### What this task involves:
When you write out the records, keep every word exact and drop the pictures.

Material shown: Begin

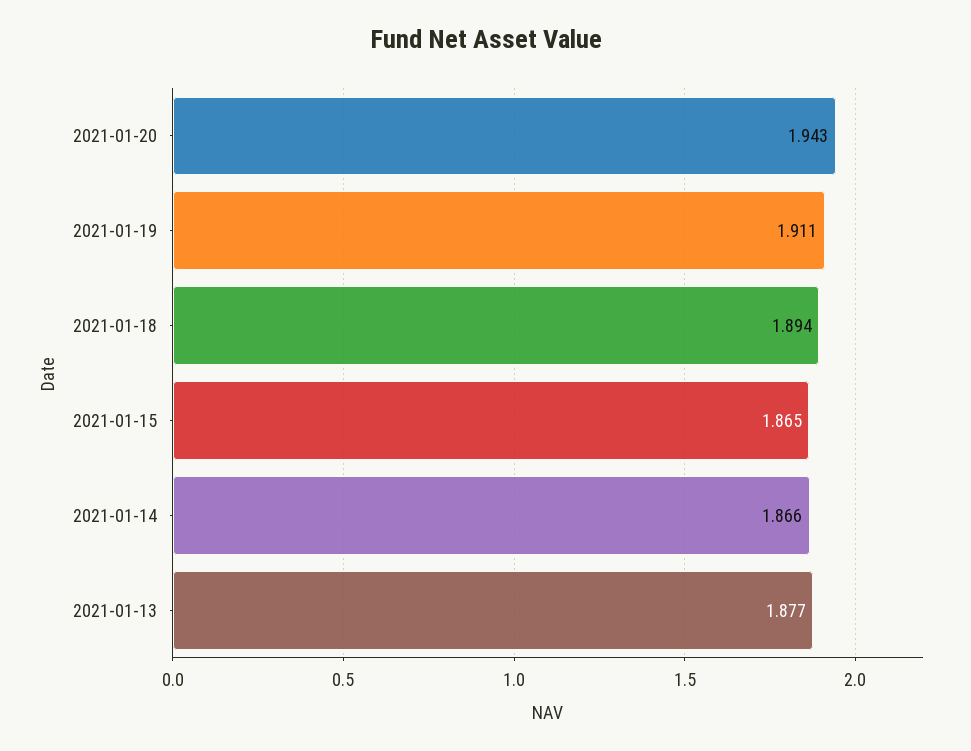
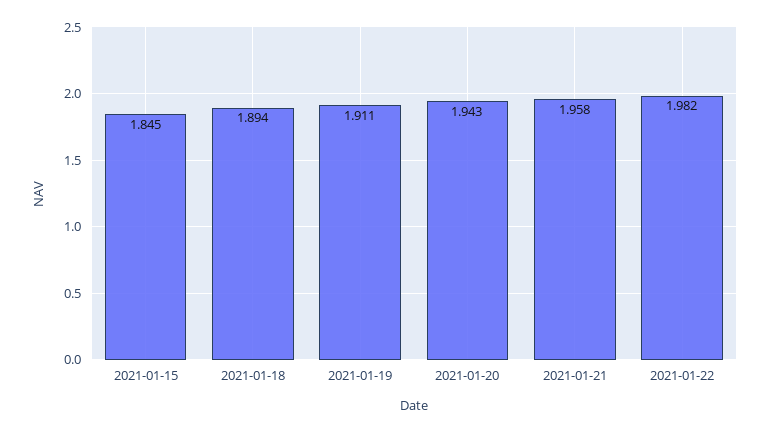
2021-01-15: 1.865 -> 1.845
2021-01-14: 1.866 -> none
2021-01-13: 1.877 -> none
2021-01-21: none -> 1.958
2021-01-22: none -> 1.982

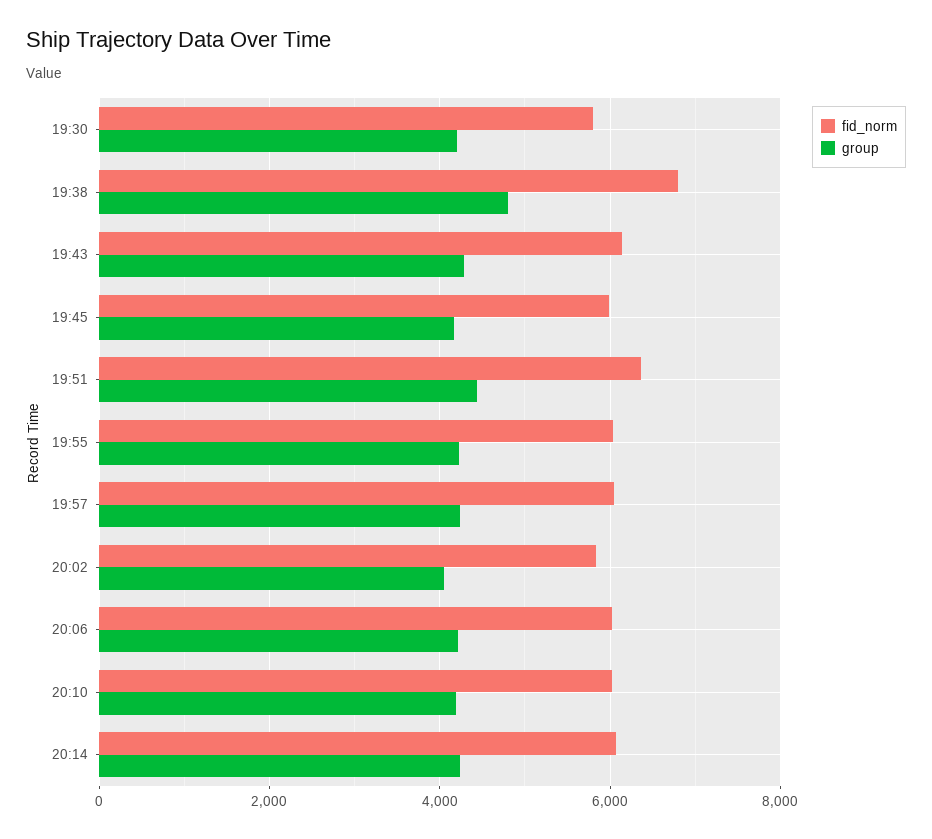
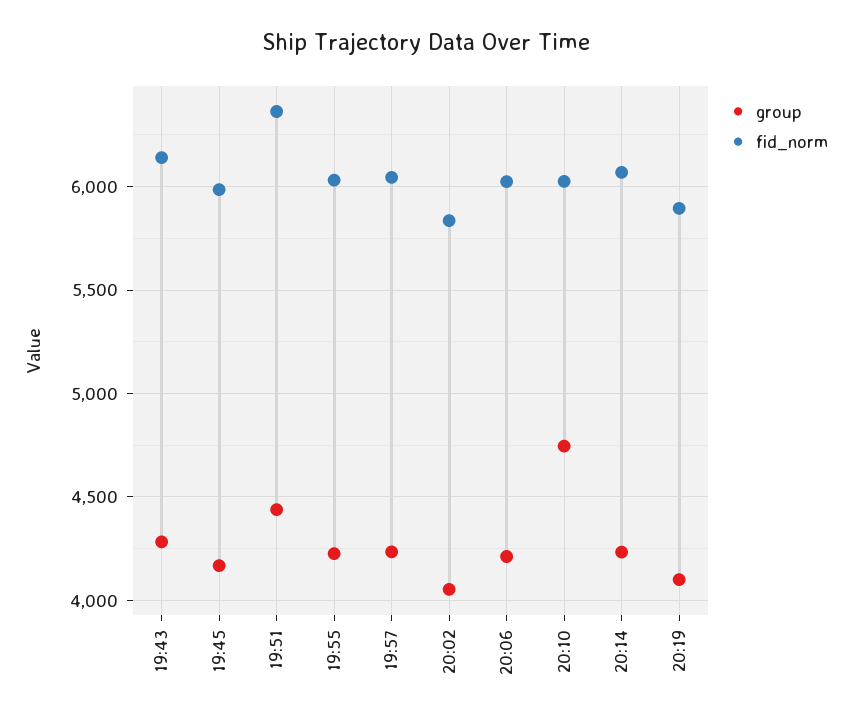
fid_norm, 19:30: 5800 -> none
group, 19:30: 4200 -> none
fid_norm, 19:38: 6800 -> none
group, 19:38: 4800 -> none
group, 20:10: 4200 -> 4750
group, 20:19: none -> 4100
fid_norm, 20:19: none -> 5900

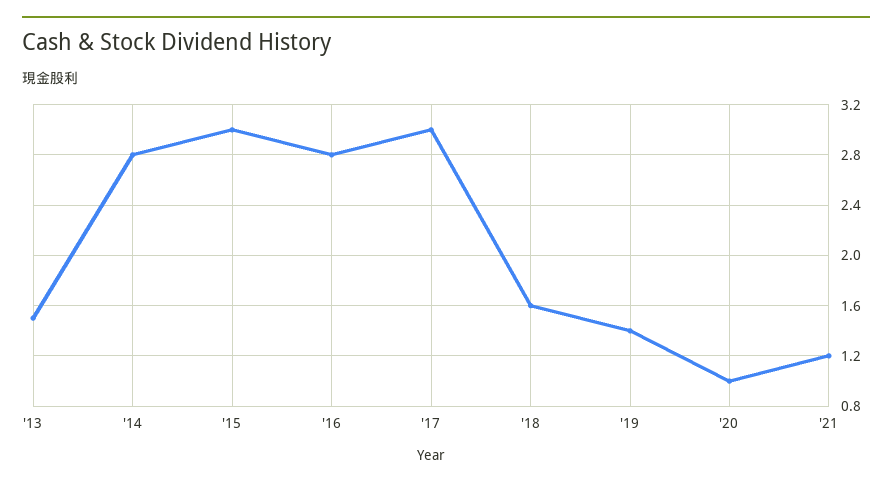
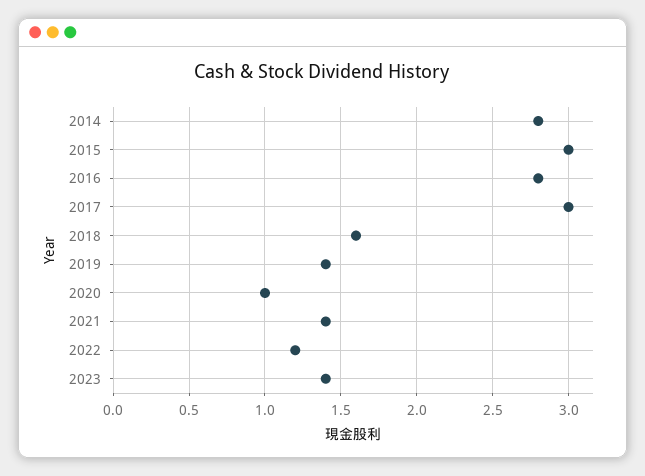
'13: 1.5 -> none
'21: 1.2 -> 1.4
2022: none -> 1.2
2023: none -> 1.4

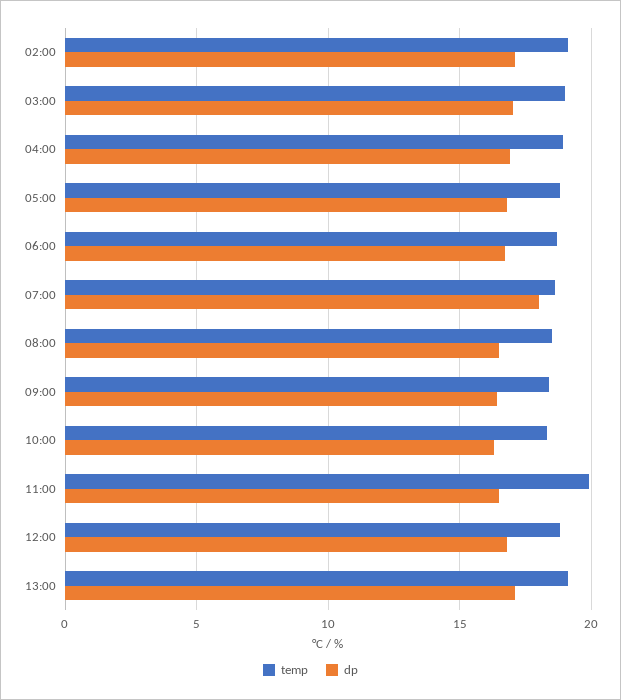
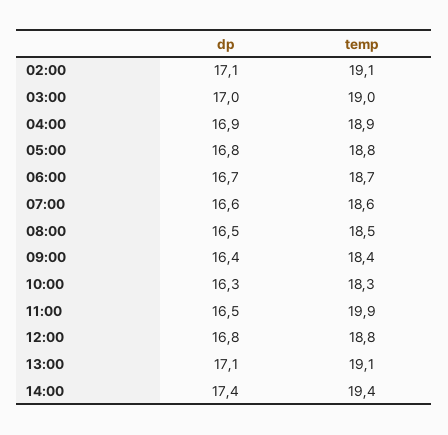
dp, 07:00: 18 -> 16.6
dp, 14:00: none -> 17.4
temp, 14:00: none -> 19.4

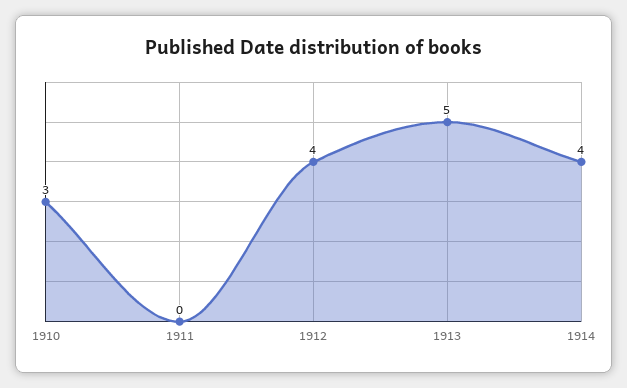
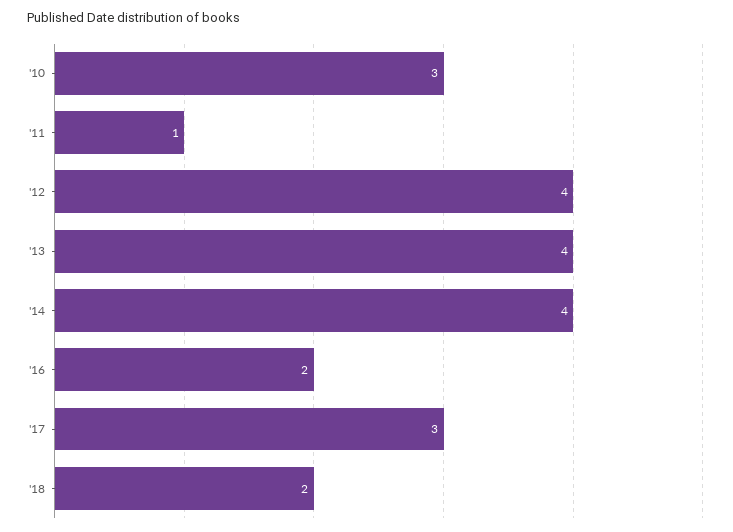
1911: 0 -> 1
1913: 5 -> 4
'16: none -> 2
'17: none -> 3
'18: none -> 2

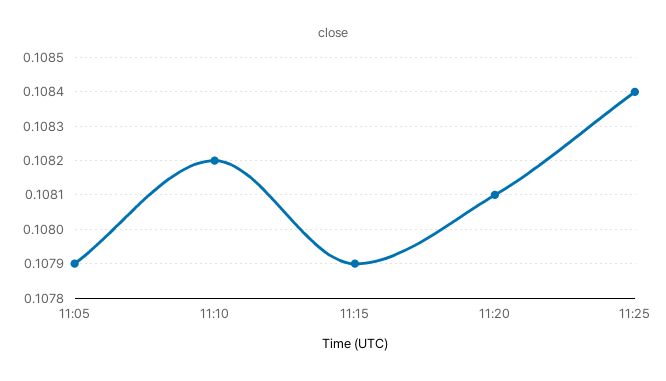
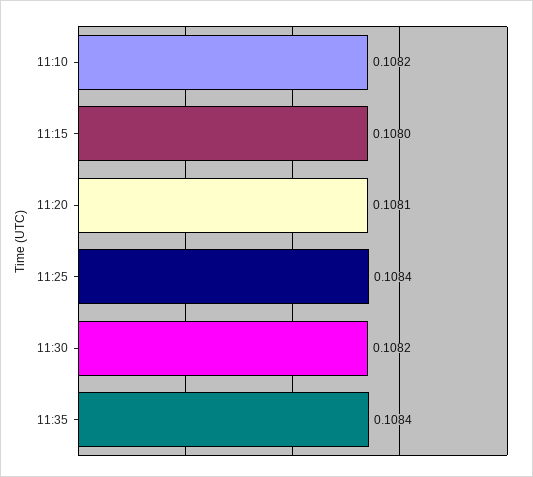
11:05: 0.1079 -> none
11:15: 0.1079 -> 0.108
11:30: none -> 0.1082
11:35: none -> 0.1084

Material shown: End

### Answer space:
2021-01-15: 1.865 -> 1.845
2021-01-14: 1.866 -> none
2021-01-13: 1.877 -> none
2021-01-21: none -> 1.958
2021-01-22: none -> 1.982

fid_norm, 19:30: 5800 -> none
group, 19:30: 4200 -> none
fid_norm, 19:38: 6800 -> none
group, 19:38: 4800 -> none
group, 20:10: 4200 -> 4750
group, 20:19: none -> 4100
fid_norm, 20:19: none -> 5900

'13: 1.5 -> none
'21: 1.2 -> 1.4
2022: none -> 1.2
2023: none -> 1.4

dp, 07:00: 18 -> 16.6
dp, 14:00: none -> 17.4
temp, 14:00: none -> 19.4

1911: 0 -> 1
1913: 5 -> 4
'16: none -> 2
'17: none -> 3
'18: none -> 2

11:05: 0.1079 -> none
11:15: 0.1079 -> 0.108
11:30: none -> 0.1082
11:35: none -> 0.1084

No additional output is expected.